A DORSET explorer has just returned from an expedition to the Gobi desert where he found rare dinosaur remains and evidence of highly endangered snow leopards.
Simon Hampel trekked across the southern part of the Mongolian desert with academics from capital Ulan Bator and European experts and medics.
The 37-year-old bachelor leads expeditions for the Scientific Exploration Society, based near Shaftesbury, founded by intrepid voyagers John Blashford-Snell and Ranulph Fiennes in 1969.
The idea was to allow dinosaur expert Professor Altangerel Perle and other Mongolian experts to conduct their field work and to carry out community aid projects in the impoverished country.
The first dinosaur eggs were found in the Gobi in the 1920s but the area was closed to Westerners in the Soviet era, Simon said.
"It's a huge area, very rich in fossils and the point about the Mongolian layers is you get complete skeletons and very well preserved bones," he said.
The party found a perfectly preserved foot and lower leg bones of the 70 million-year-old Tarbosaurus Bataar, related to the Tyrannosaurus Rex.
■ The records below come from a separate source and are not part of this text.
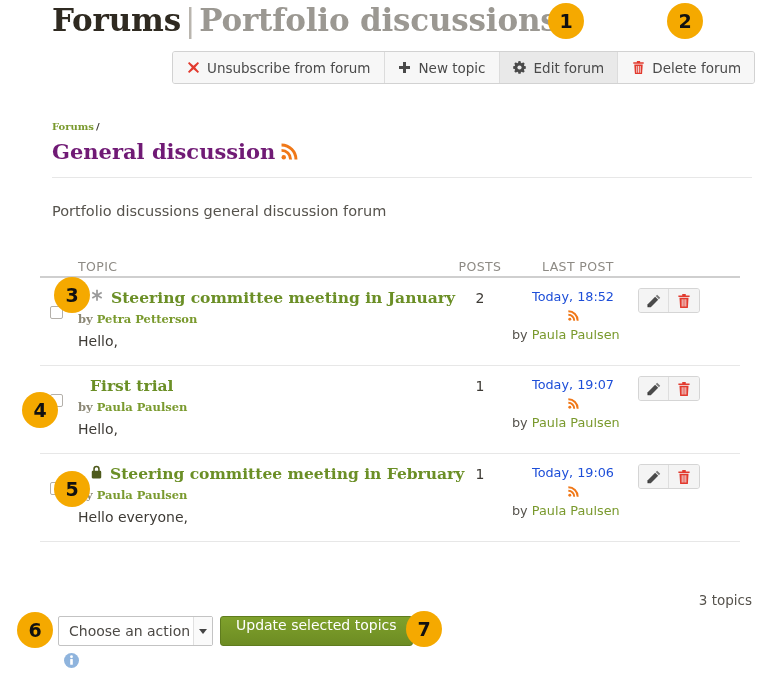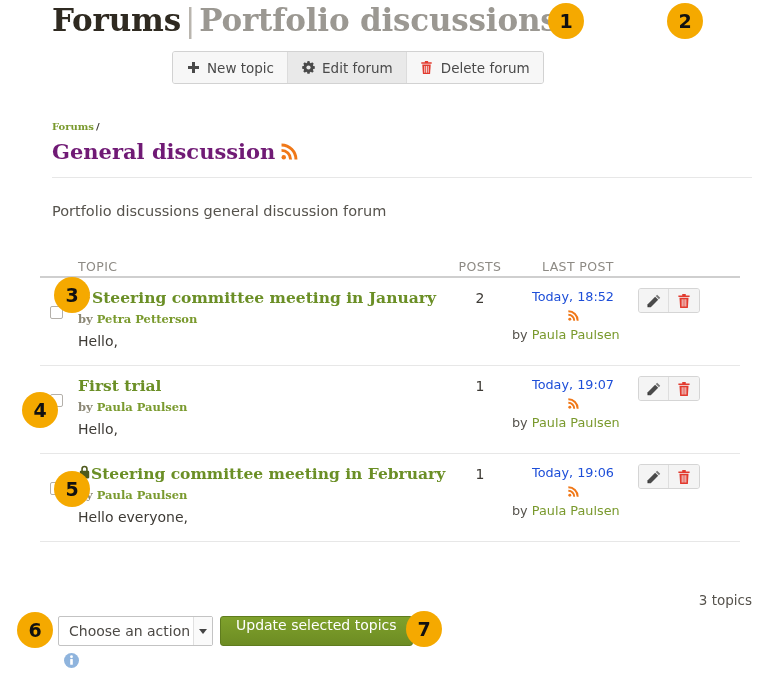--- a/index.html
+++ b/index.html
@@ -297,6 +297,14 @@
     <div class="tb-btn">
       <span class="tb-ico">
         <svg width="13" height="13" viewBox="0 0 13 13">
+            <path d="M2.2 1 L1 2.2 L4.8 6.5 L1 10.8 L2.2 12 L6.5 8.2 L10.8 12 L12 10.8 L8.2 6.5 L12 2.2 L10.8 1 L6.5 4.8 Z" fill="#e23a2e"></path>
+          </svg>
+      </span>
+      <span>Unsubscribe from forum</span>
+    </div>
+    <div class="tb-btn">
+      <span class="tb-ico">
+        <svg width="13" height="13" viewBox="0 0 13 13">
             <path d="M5 1 H8 V5 H12 V8 H8 V12 H5 V8 H1 V5 H5 Z" fill="#4a4a4a"></path>
           </svg>
       </span>

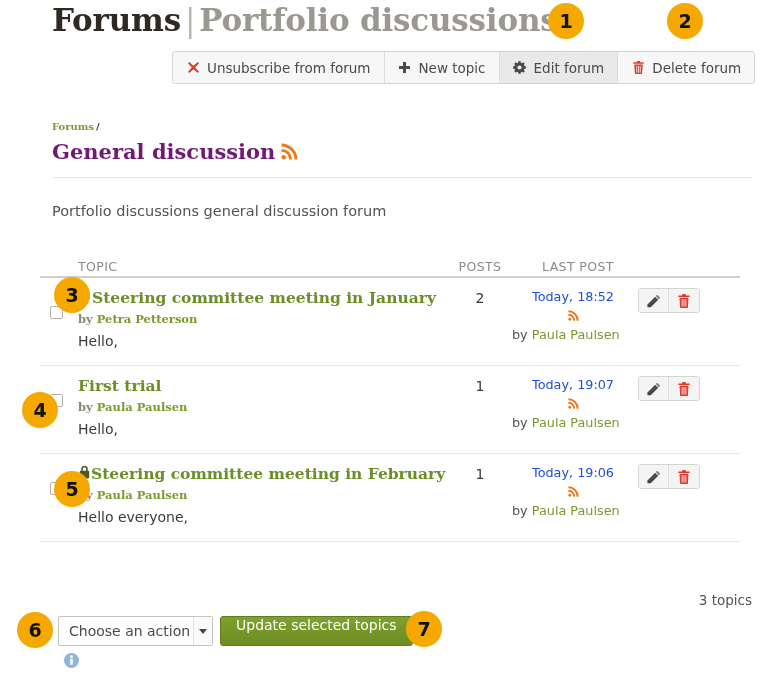--- a/index.html
+++ b/index.html
@@ -144,9 +144,11 @@
     color: #6b8f26;
     display: flex;
     align-items: center;
+    gap: 7px;
     white-space: nowrap;
     cursor: pointer;
     line-height: 19px;
+    margin-left: 12px;
   }
   .topic-title .tt-text { color: #6b8f26; }
   .topic-by {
The party also found its vestigial metatarsus bone - like the dew claw on a dog - which had only been found five times before
"That's very unusual - Perle was ecstatic," Simon added.
The team also discovered eight ribs of a Sauropod - grass-eating giants which could reach 25 metres in length and weigh up to 30 tonnes.
Searching for evidence of the snow leopard in a mountain range, the 29-strong team came across scrape marks and fresh dung only two hours old.
"It's a very, very endangered species - we were very much in their territory," he said.
"We were very excited."
Scientists will go back with students to identify and maybe get a traceable collar on a leopard. The scientific work couldn't have been done without the funding behind SES, Simon added.
The other aspect of the tour involved furnishing destitute schools with books, pens and paper, carrying out dental work, holding clinics and giving out redundant spectacles. "They are little things but they really do make a difference," Simon said.
SES will be going back to give remote areas access to clean water by pumping water through dried-up wells, he added.